▶ Task goal:
Each record, minus any picture, should be returned exactly as written.

▶ Data under study:
# # # # #

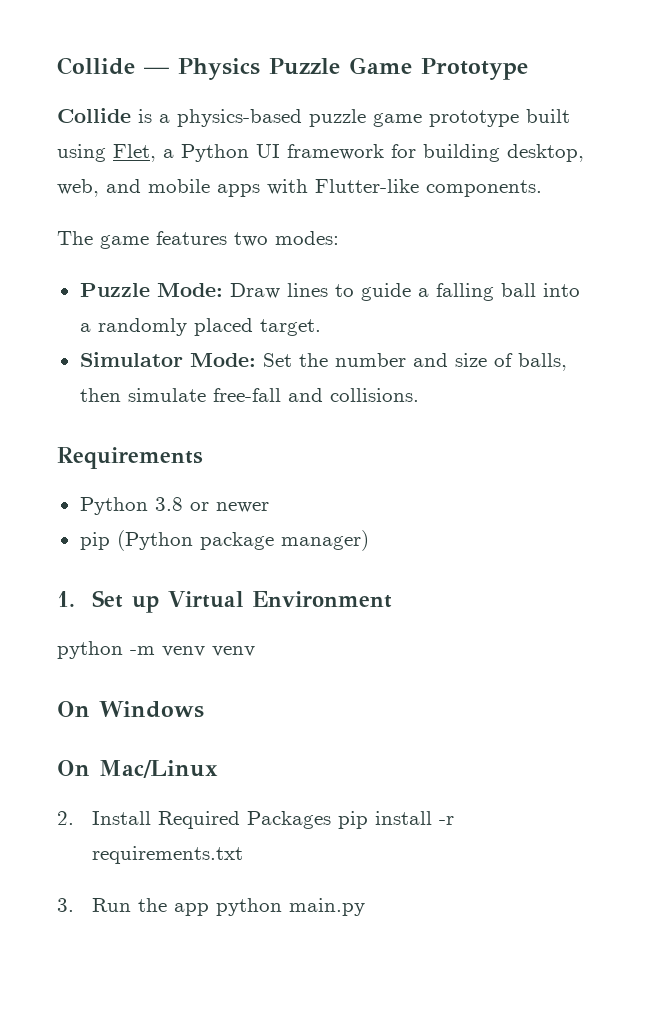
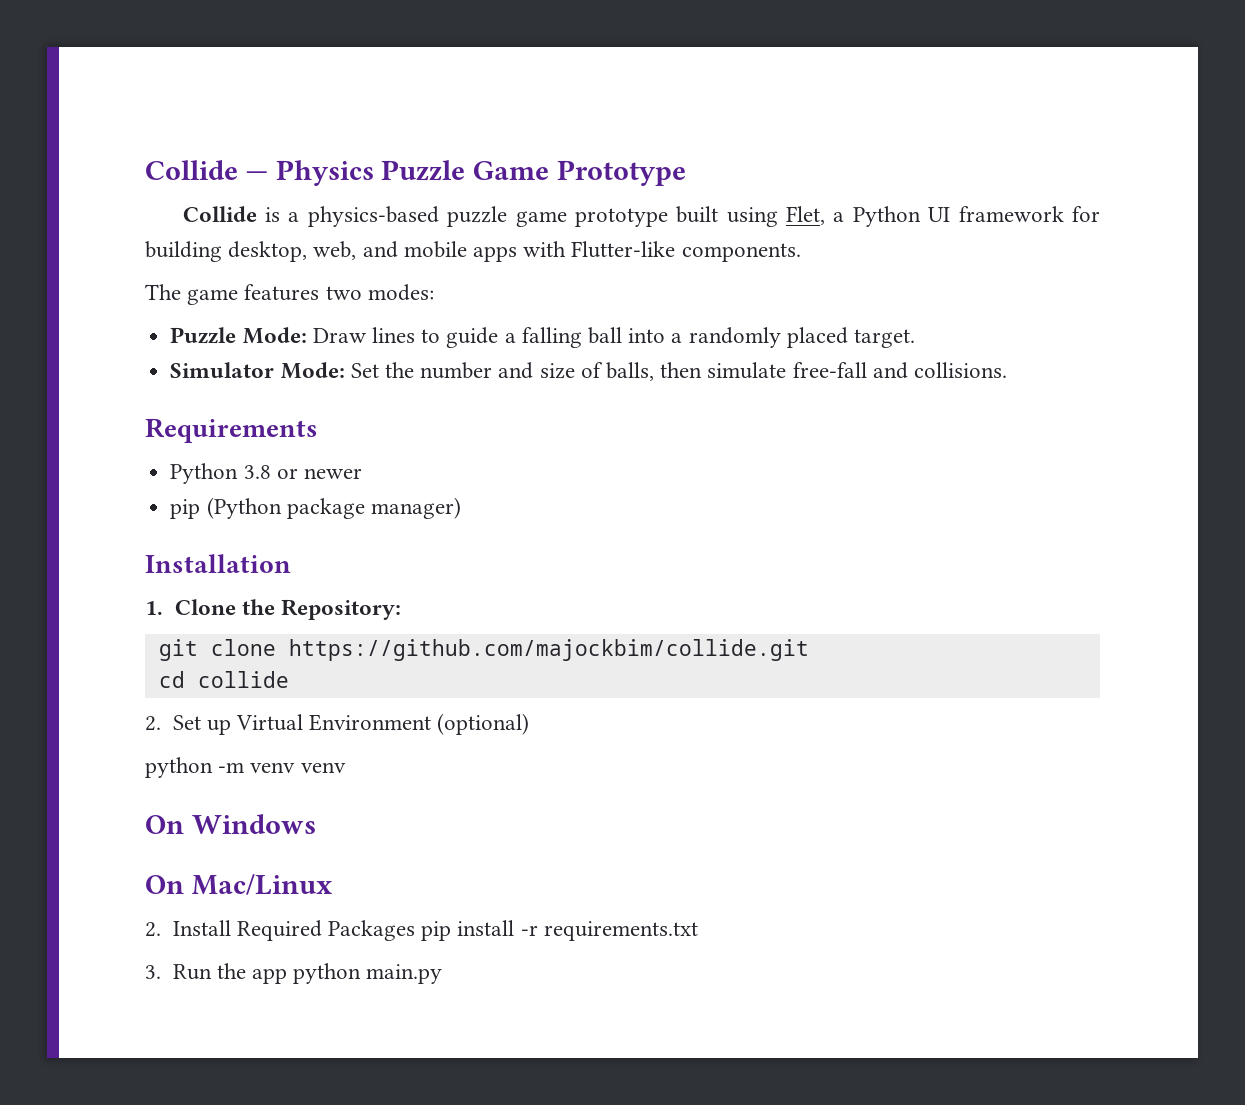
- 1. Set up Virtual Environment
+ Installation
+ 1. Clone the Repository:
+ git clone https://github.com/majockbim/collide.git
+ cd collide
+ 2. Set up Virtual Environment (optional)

# # # # #

▶ Answer space:
- 1. Set up Virtual Environment
+ Installation
+ 1. Clone the Repository:
+ git clone https://github.com/majockbim/collide.git
+ cd collide
+ 2. Set up Virtual Environment (optional)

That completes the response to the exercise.